[Recorded data]

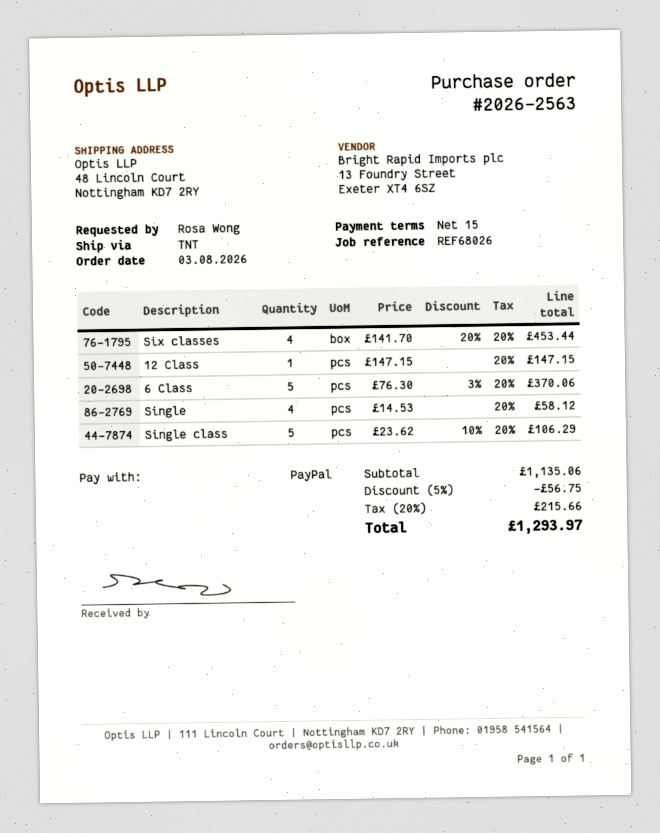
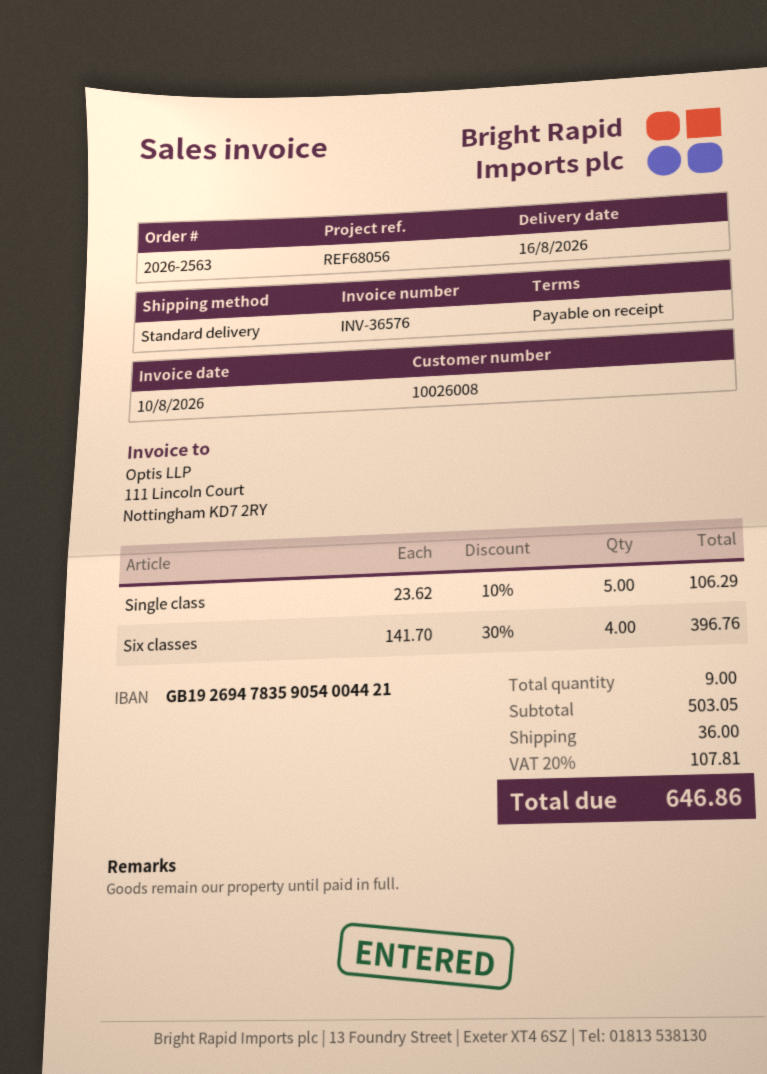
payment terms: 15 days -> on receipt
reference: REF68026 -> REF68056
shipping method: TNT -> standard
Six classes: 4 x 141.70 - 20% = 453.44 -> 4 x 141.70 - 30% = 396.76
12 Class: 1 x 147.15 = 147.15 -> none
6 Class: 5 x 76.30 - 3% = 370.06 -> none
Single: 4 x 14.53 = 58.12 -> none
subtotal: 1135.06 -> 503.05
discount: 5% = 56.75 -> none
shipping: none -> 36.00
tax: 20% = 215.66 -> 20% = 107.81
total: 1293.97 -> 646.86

[What to produce] Nothing but a number is wanted here: please count the lines in the entries above that include the word "shipping".

[The completed task] 2